Prostataentzuendung medikamente schweiz

Die Ärzte von DrEd erläutern die Diagnose und Behandlung einer Prostataentzündung und können ein Medikament gegen Erektionsstörungen verschreiben, wenn diese zum Beispiel nach einer Prostataentzündung auftreten.

Die Prostata, im Deutschen auch als „Vorsteherdrüse“ bezeichnet, befindet sich anatomisch unterhalb der Blase und umschließt die Harnröhre. Vom jüngeren Mann wird die Prostata meist nicht bemerkt – erst wenn eine Infektion wie eine Prostataentzündung vorliegt, kann das Organ starke Schmerzen und weitere Beschwerden verursachen.

  • Fieber
  • Gelenkschmerzen
  • Allgemeines Unwohlsein
  • Muskelschmerzen
  • Brennen beim Wasserlassen
  • Häufiger Harndrang mit jedoch nur geringen Harnmengen bei Entleerung
  • Ein unangenehmes Druckgefühl im Unterbauch
  • Rückenschmerzen
  • Schmerzen bei der Ejakulation
  • Erektionsstörungen (erektile Dysfunktion)

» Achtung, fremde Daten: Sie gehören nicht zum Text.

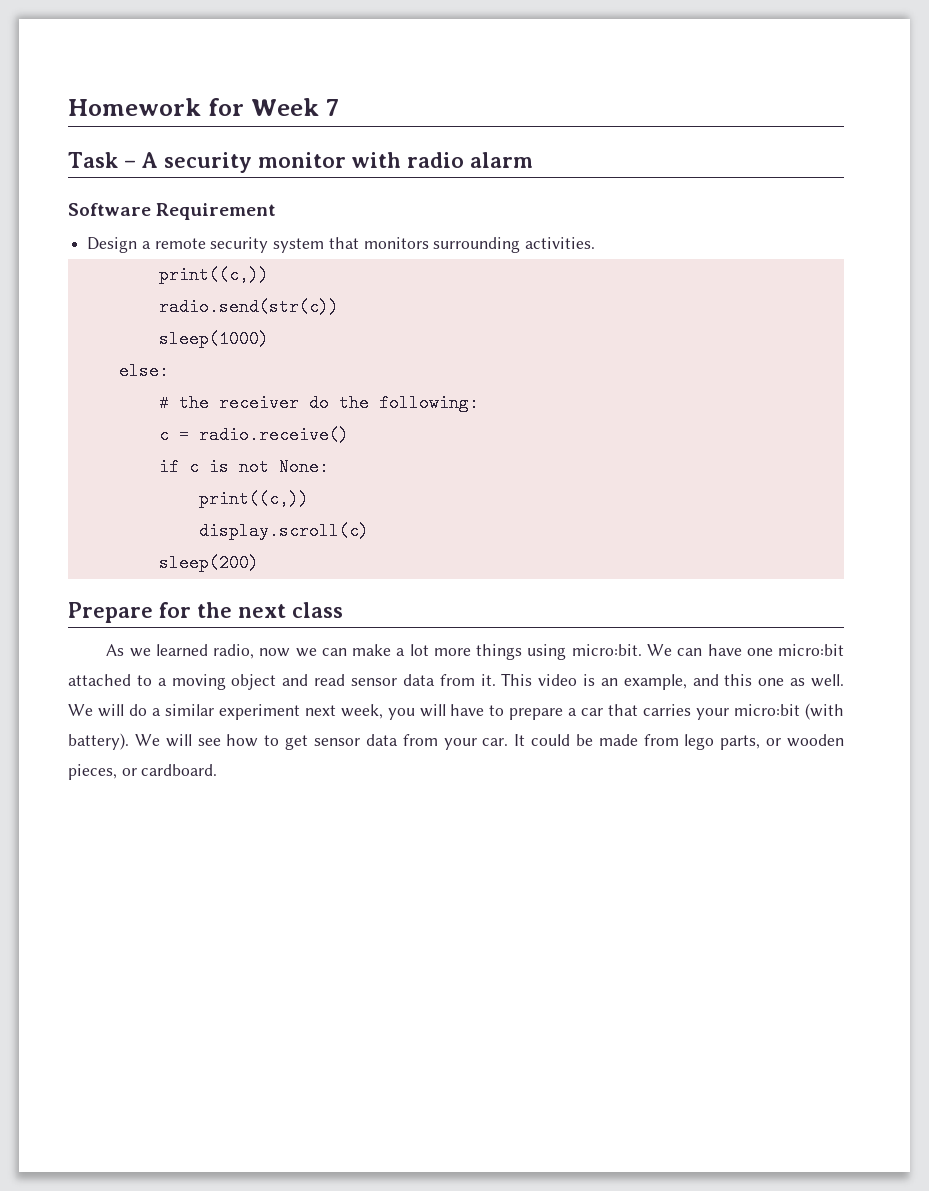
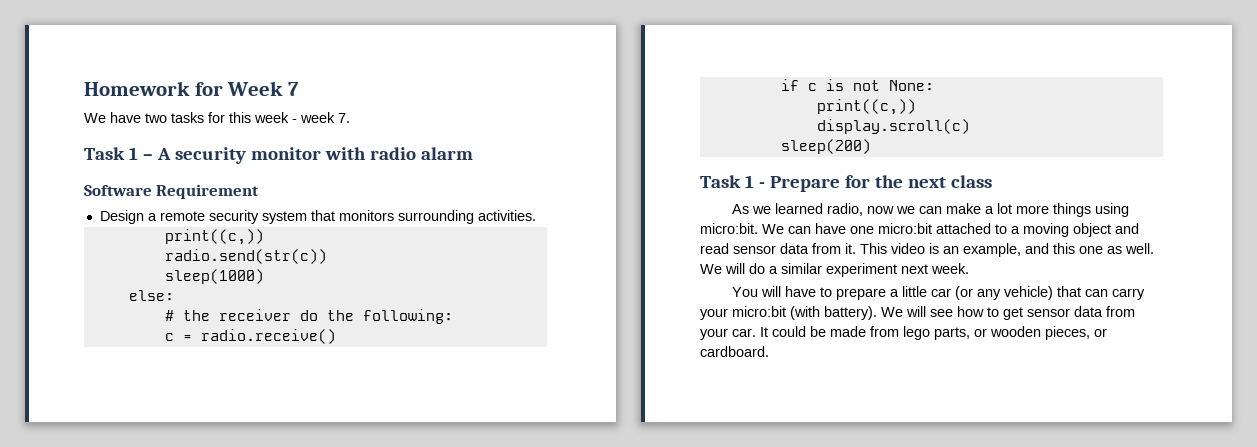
- Task – A security monitor with radio alarm
+ We have two tasks for this week - week 7.
+ Task 1 – A security monitor with radio alarm
- Prepare for the next class
+ Task 1 - Prepare for the next class
- We will do a similar experiment next week, you will have to prepare a car that carries your micro:bit (with battery).
+ We will do a similar experiment next week.
+ You will have to prepare a little car (or any vehicle) that can carry your micro:bit (with battery).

Zunächst wird der Arzt sorgfältig die Vorgeschichte (Anamnese) erheben. Dazu zählen auch Fragen nach dem Sexualverhalten, um ein Erregerspektrum abschätzen zu können. Die Körpertemperatur wird gemessen und Blut abgenommen. Auch eine Urinprobe muss abgegeben werden, um diese auf Bakterien oder Entzündungszellen zu untersuchen.

Wenn die akute Prostatitis schnell und ausreichend behandelt wird, ist die Gefahr von Langzeitschäden sehr gering. Starke akute oder chronische Entzündungen können eventuell die Funktion der Prostata gefährden, was zu einem verminderten Ejakulat und weniger motilen, also weniger beweglichen, Spermien führen kann. Außerdem kann es zu einem Prostataabszess kommen (es bildet sich ein mit Eiter gefüllter Hohlraum in der Prostata), der unter Umständen operiert werden muss.

Wenn das Krankheitsbild sehr schwer ist, kann eine Aufnahme ins Krankenhaus mit intravenöser Antibiotikatherapie notwendig sein. Die antibiotischen Medikamente müssen etwa vier Wochen lang regelmäßig eingenommen/verabreicht werden.

Die bakterielle akute Prostatitis wird durch Bakterien verursacht, die in die Prostata gelangen, z.B. durch die Harnröhre, den Blut- oder Lymphstrom oder durch bakteriell entzündetes benachbartes Gewebe (z.B. vom Enddarm). Die Erreger, unter anderem auch Neisseria gonorrhoe (Erreger der Gonorrhoe) und Chlamydien, können durch ungeschützten Sexualverkehr übertragen worden sein.

Unterstützend können Schmerzmittel, Fiebersenker und warme Sitzbäder verordnet werden. Bei der chronischen Prostatitis ohne Erreger und Schmerzsyndromen können Biofeedback-Maßnahmen Linderung verschaffen.

Bei solchen Operationen wiederum ist eine mögliche Komplikation die Schädigung von Nerven im Bereich der Prostata, was zu Erektionsstörungen führen kann. Akute Prostatitiden bergen zudem die Gefahr, in eine Blutvergiftung (Sepsis) überzugehen.